Below is a listing; print exactly its lines from the one containing "- Cloud Security Projects" down to the one containing "the @ApiPlatform\Core\Annotation\ApiResource annotation", both inclusive, with every picture left out.
━━━━━ Input records ━━━━━
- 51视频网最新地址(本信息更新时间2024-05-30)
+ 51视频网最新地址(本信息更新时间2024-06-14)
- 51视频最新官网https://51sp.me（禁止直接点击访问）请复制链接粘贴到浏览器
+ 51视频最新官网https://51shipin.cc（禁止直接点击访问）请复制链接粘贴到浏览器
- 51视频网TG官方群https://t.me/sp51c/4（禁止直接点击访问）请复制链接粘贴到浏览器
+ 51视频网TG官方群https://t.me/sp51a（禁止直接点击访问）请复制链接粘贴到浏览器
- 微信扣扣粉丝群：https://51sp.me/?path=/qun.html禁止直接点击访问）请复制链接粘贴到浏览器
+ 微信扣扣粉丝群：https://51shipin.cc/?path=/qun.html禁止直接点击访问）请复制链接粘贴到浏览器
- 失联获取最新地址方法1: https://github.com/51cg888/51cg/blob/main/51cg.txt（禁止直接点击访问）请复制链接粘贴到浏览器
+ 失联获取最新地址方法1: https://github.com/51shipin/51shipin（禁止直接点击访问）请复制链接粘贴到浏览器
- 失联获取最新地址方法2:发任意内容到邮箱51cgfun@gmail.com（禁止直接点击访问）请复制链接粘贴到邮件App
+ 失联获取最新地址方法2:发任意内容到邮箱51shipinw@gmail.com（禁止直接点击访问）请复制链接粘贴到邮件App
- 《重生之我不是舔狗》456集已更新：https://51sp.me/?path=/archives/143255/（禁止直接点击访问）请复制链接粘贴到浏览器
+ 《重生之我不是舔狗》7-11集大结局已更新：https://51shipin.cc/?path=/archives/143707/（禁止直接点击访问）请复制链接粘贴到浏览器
━━━━━
━━━━━ Input records ━━━━━
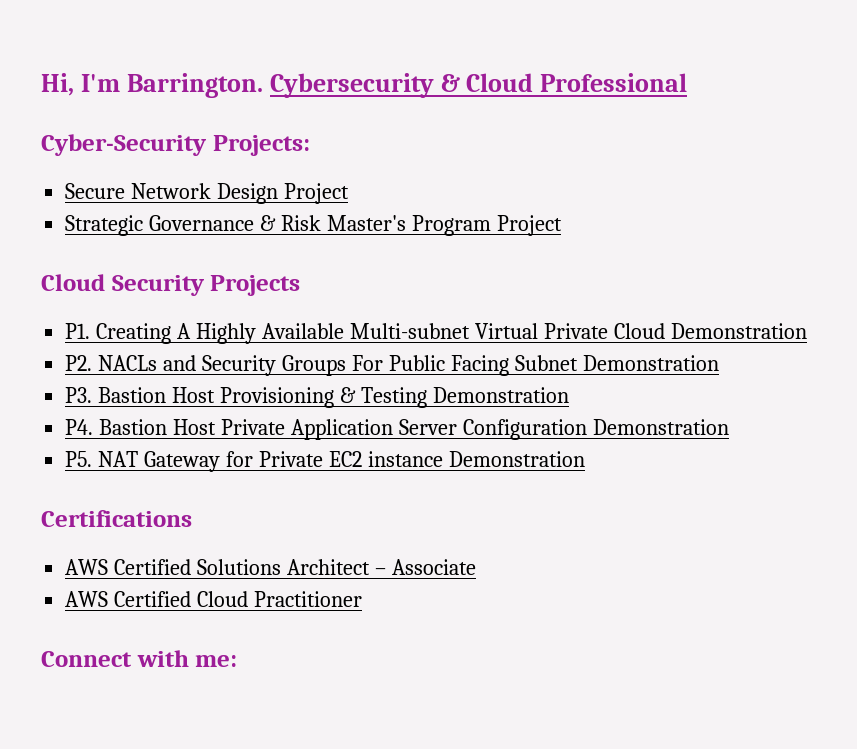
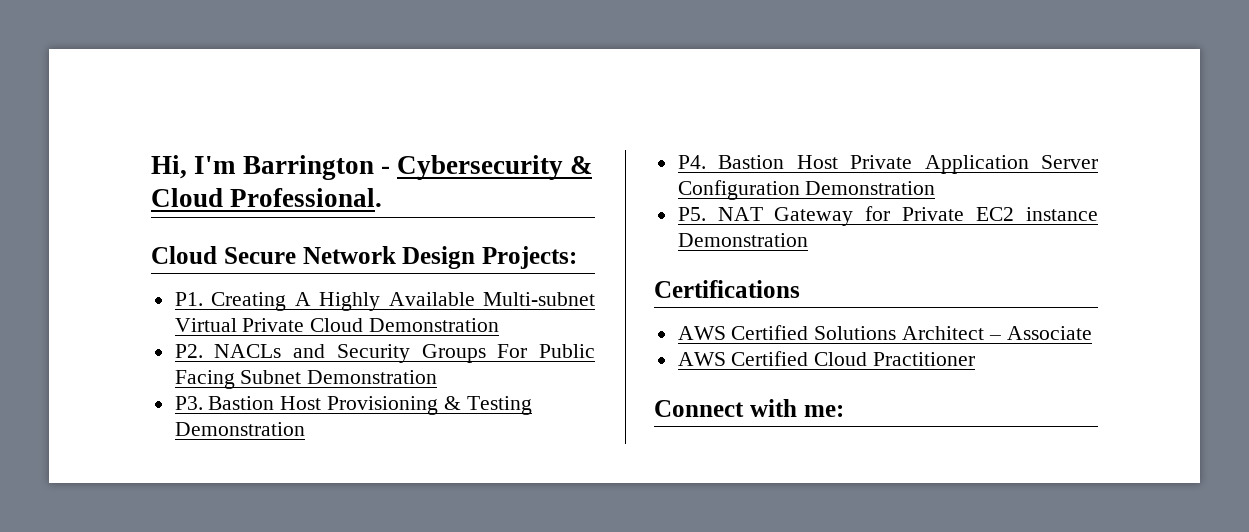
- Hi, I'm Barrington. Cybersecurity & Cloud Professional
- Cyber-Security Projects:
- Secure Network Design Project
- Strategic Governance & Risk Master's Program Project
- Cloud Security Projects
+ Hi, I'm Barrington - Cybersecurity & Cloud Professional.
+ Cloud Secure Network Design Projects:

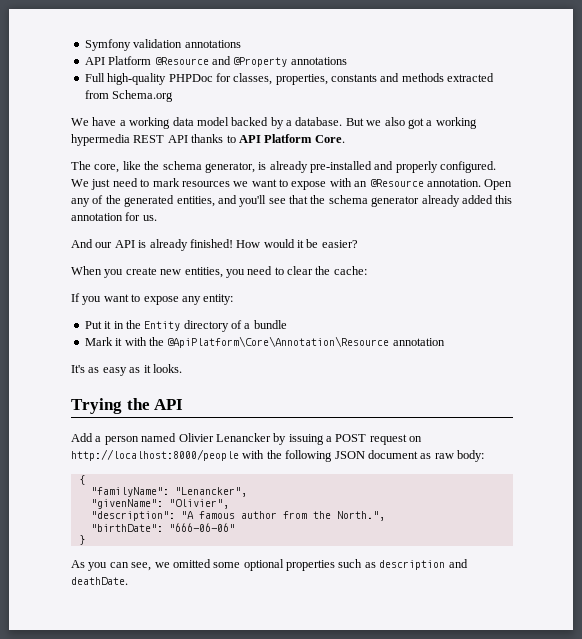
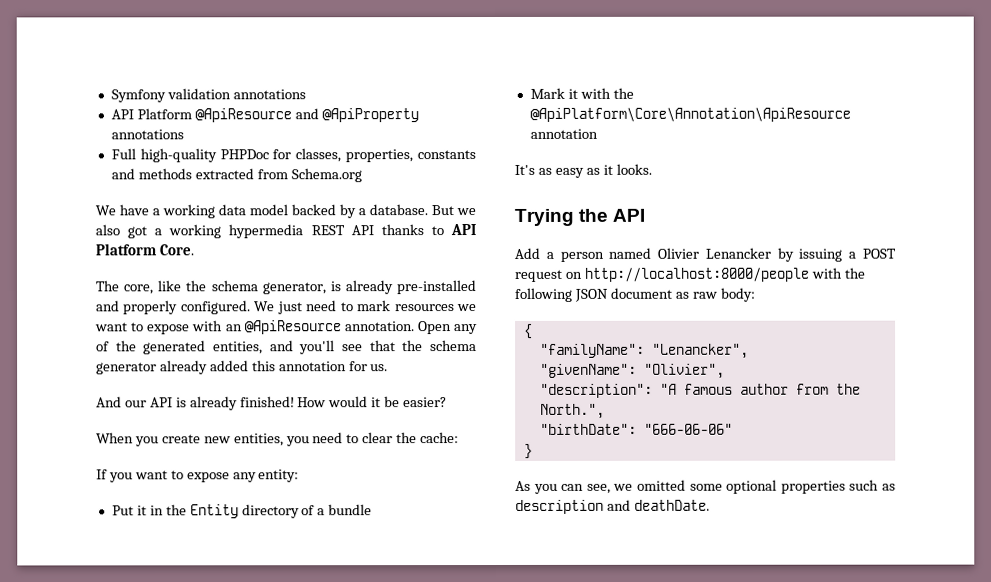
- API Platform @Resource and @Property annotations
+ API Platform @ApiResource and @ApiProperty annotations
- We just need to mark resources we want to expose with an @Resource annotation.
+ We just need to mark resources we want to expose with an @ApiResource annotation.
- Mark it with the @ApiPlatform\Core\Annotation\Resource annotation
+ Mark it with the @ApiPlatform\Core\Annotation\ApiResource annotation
━━━━━
_Response to this exercise:_
- Cloud Security Projects
+ Hi, I'm Barrington - Cybersecurity & Cloud Professional.
+ Cloud Secure Network Design Projects:

- API Platform @Resource and @Property annotations
+ API Platform @ApiResource and @ApiProperty annotations
- We just need to mark resources we want to expose with an @Resource annotation.
+ We just need to mark resources we want to expose with an @ApiResource annotation.
- Mark it with the @ApiPlatform\Core\Annotation\Resource annotation
+ Mark it with the @ApiPlatform\Core\Annotation\ApiResource annotation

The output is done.